Dry weight (DW), defined as the lowest tolerated postdialysis weight following the ultrafiltration (UF) of excess fluid volume, is essential for any dialysis prescription for hemodialysis (HD) patients. However, there is no gold standard for DW assessment, and the difficulty of its accurate assessment increases given individual variations and the dynamic changes caused by the uncertainty of patients' condition. Therefore, the current empirical evaluation process is often crude, imprecise, experience-dependent, and energy-consuming. Here, we highlight the personalized dynamic changes in DW over time rather than the more accurate DW assessments at some point in time and formulate the DW evaluation problem into a sequential decision-making process using the Markov decision process (MDP) framework. A reinforcement learning (RL) algorithm based on a dueling double deep Q-network (Duel-DDQN) is proposed to optimize the DW assessment policy, and a multifaceted inspection is applied to assess policy effectiveness and safety. We utilize ten years of data from the Kidney Disease Center, enrolling 750 HD patients and 243,287 dialysis sessions. Good model calibration is confirmed, and off-policy evaluation demonstrates that our policy outperforms other policies, suggesting a decrease of 7.71% in the expected 5-year mortality rate and of 13.44% in the incidence of intradialytic symptoms compared with those of clinicians' strategy.
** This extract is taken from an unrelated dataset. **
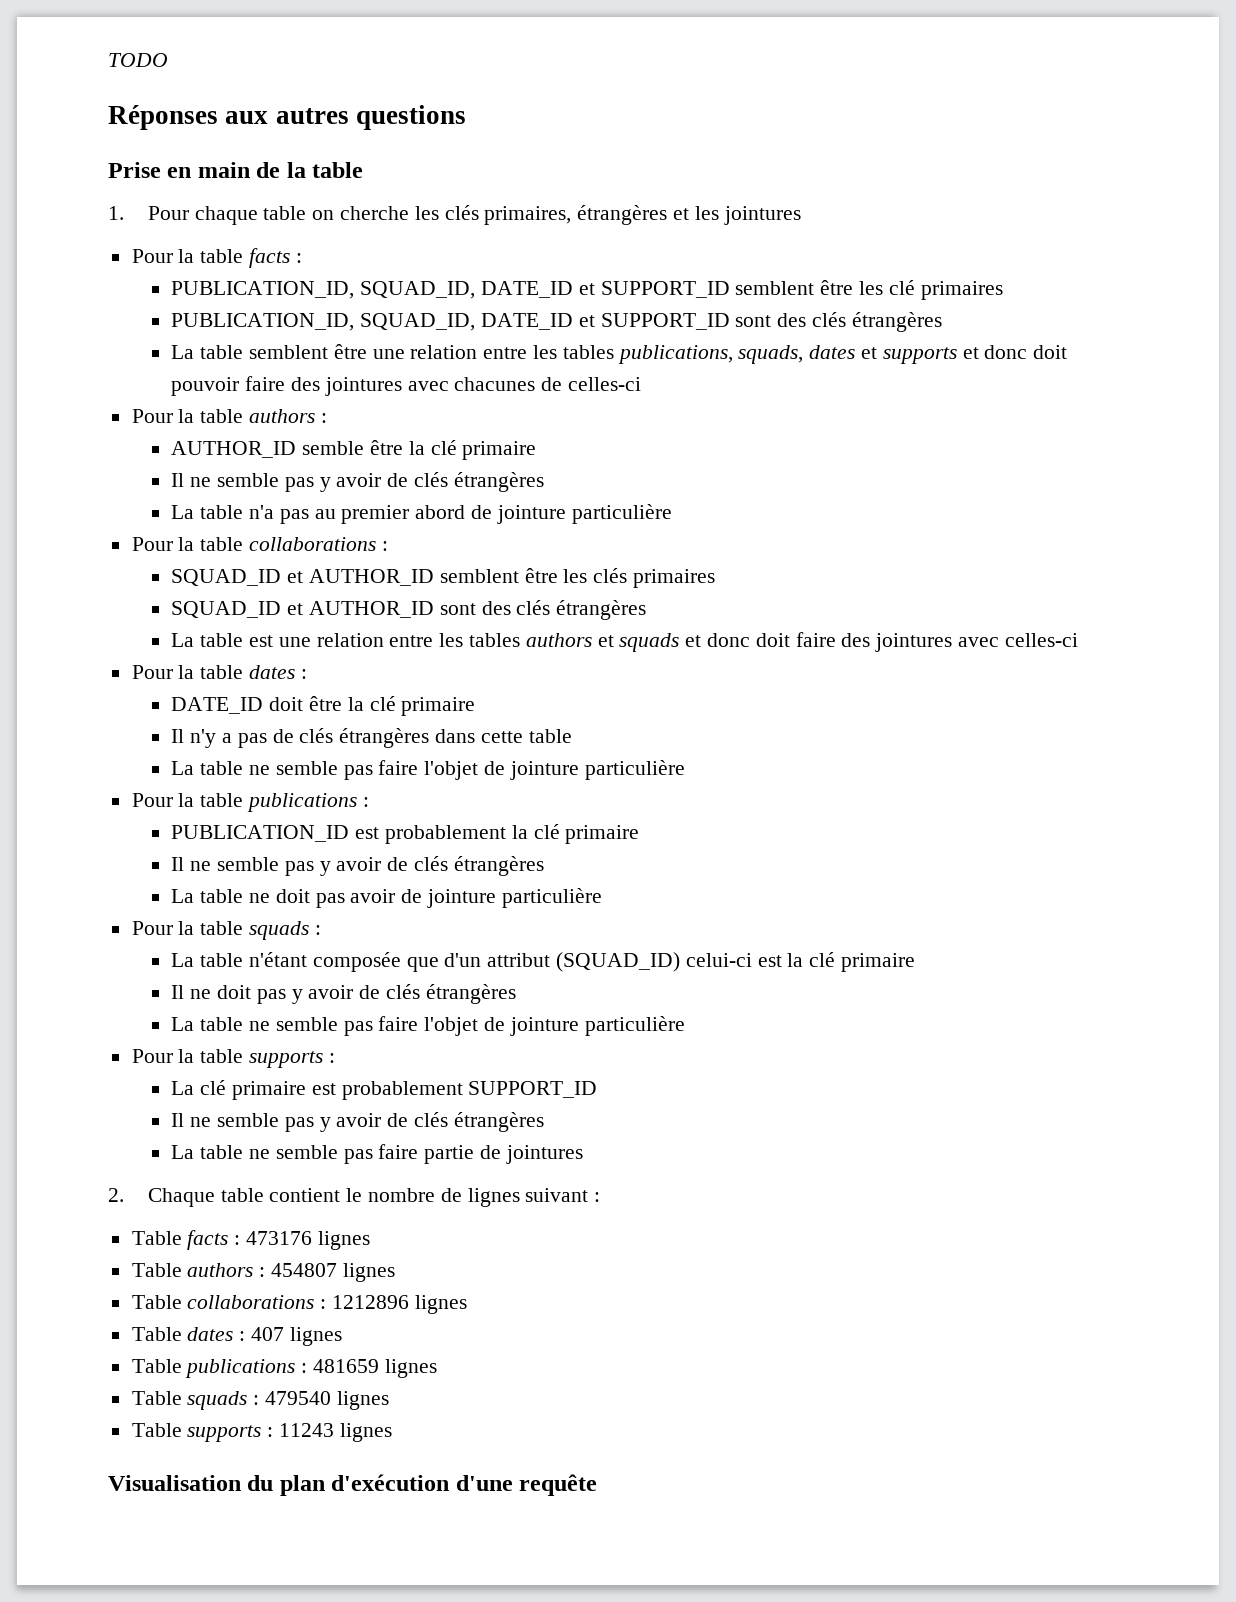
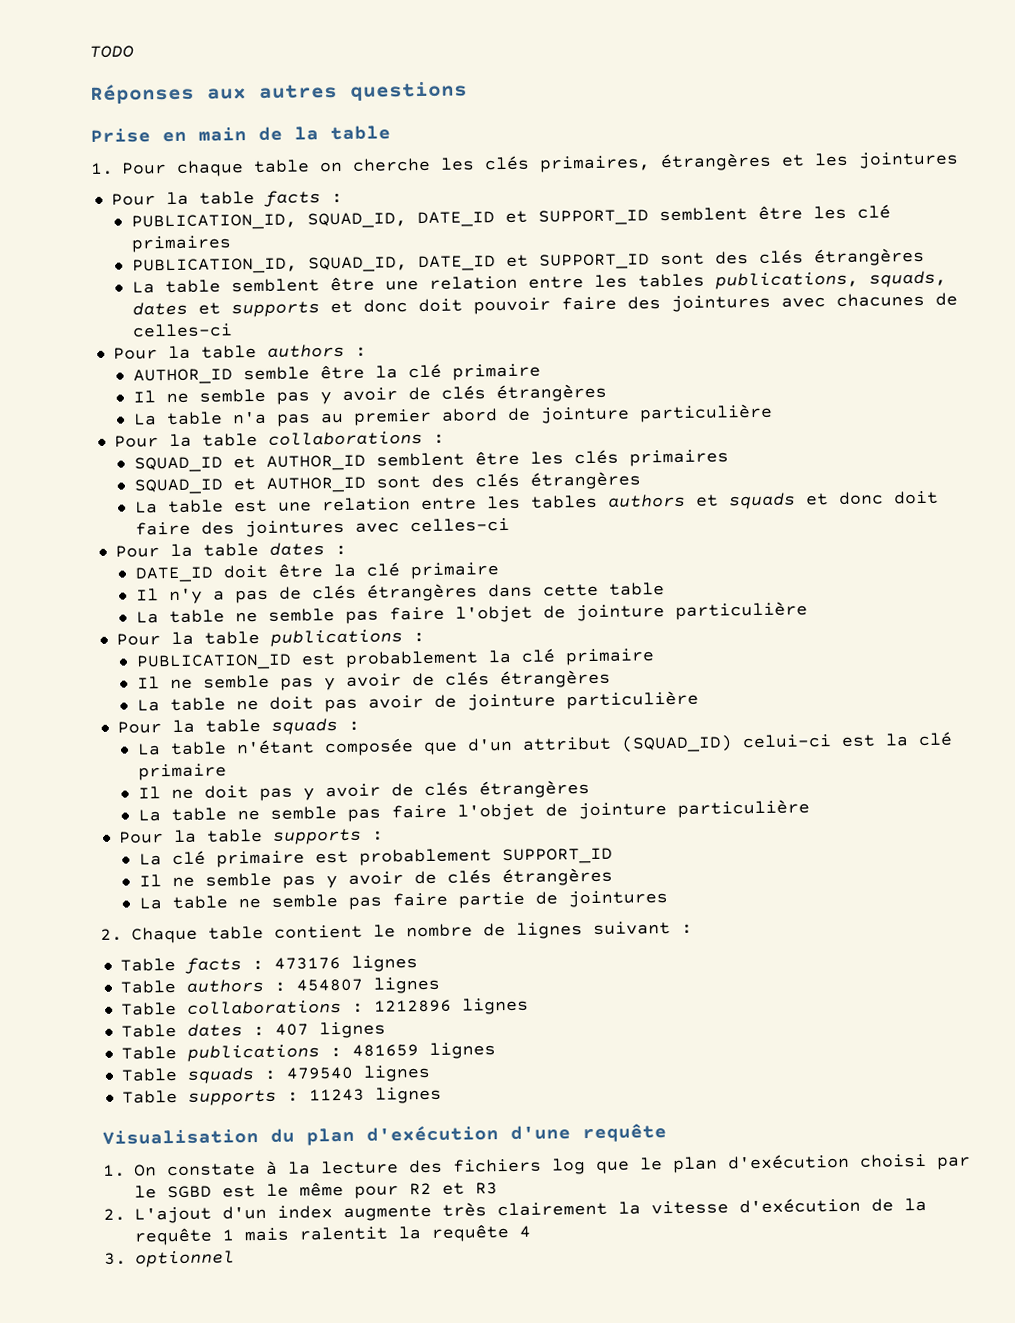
(598, 1485) none -> [103,1153,971,1177] [134,1182,498,1199] [103,1197,927,1224] [134,1224,531,1246] [104,1250,235,1268] // 1. On constate à la lecture des fichiers log que le plan d'exécution choisi par le SGBD est le même pour R2 et R3 // 2. L'ajout d'un index augmente très clairement la vitesse d'exécution de la requête 1 mais ralentit la requête 4 // 3. optionnel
The RL policy adjusts DW more frequently, responds to DW changes more actively, and observes a larger feature space. It is hoped that the proposed solution will help clinicians assess and monitor DW dynamically, making the estimation process more refined, personalized, and intelligent.
干体重(DW)定义为超滤(UF)去除多余体液量后患者能够耐受的最低透析后体重,对于血液透析(HD)患者的任何透析处方都至关重要。然而,目前还没有 DW 评估的金标准,而且由于个体差异以及患者病情不确定性导致的动态变化,使得 DW 准确评估的难度增加。因此,目前的经验评估过程往往比较粗糙、不精确、依赖经验且耗费精力。在这里,我们强调的是 DW 随时间的个性化动态变化,而不是更准确的 DW 评估在某个时间点上的评估。我们使用马尔可夫决策过程(MDP)框架将 DW 评估问题构造成一个序贯决策过程。提出了一种基于对偶双深度 Q 网络(Duel-DDQN)的强化学习(RL)算法来优化 DW 评估策略,并应用多方面的检查来评估策略的有效性和安全性。我们利用肾脏病中心十年来的数据,共纳入 750 名 HD 患者和 243287 次透析治疗。模型校准良好,离线评估表明,我们的策略优于其他策略,预计 5 年内死亡率降低 7.71%,透析中症状发生率降低 13.44%,与临床医生的策略相比。RL 策略更频繁地调整 DW,更积极地响应 DW 变化,并观察到更大的特征空间。我们希望所提出的解决方案能够帮助临床医生动态评估和监测 DW,使估计过程更加精细、个性化和智能化。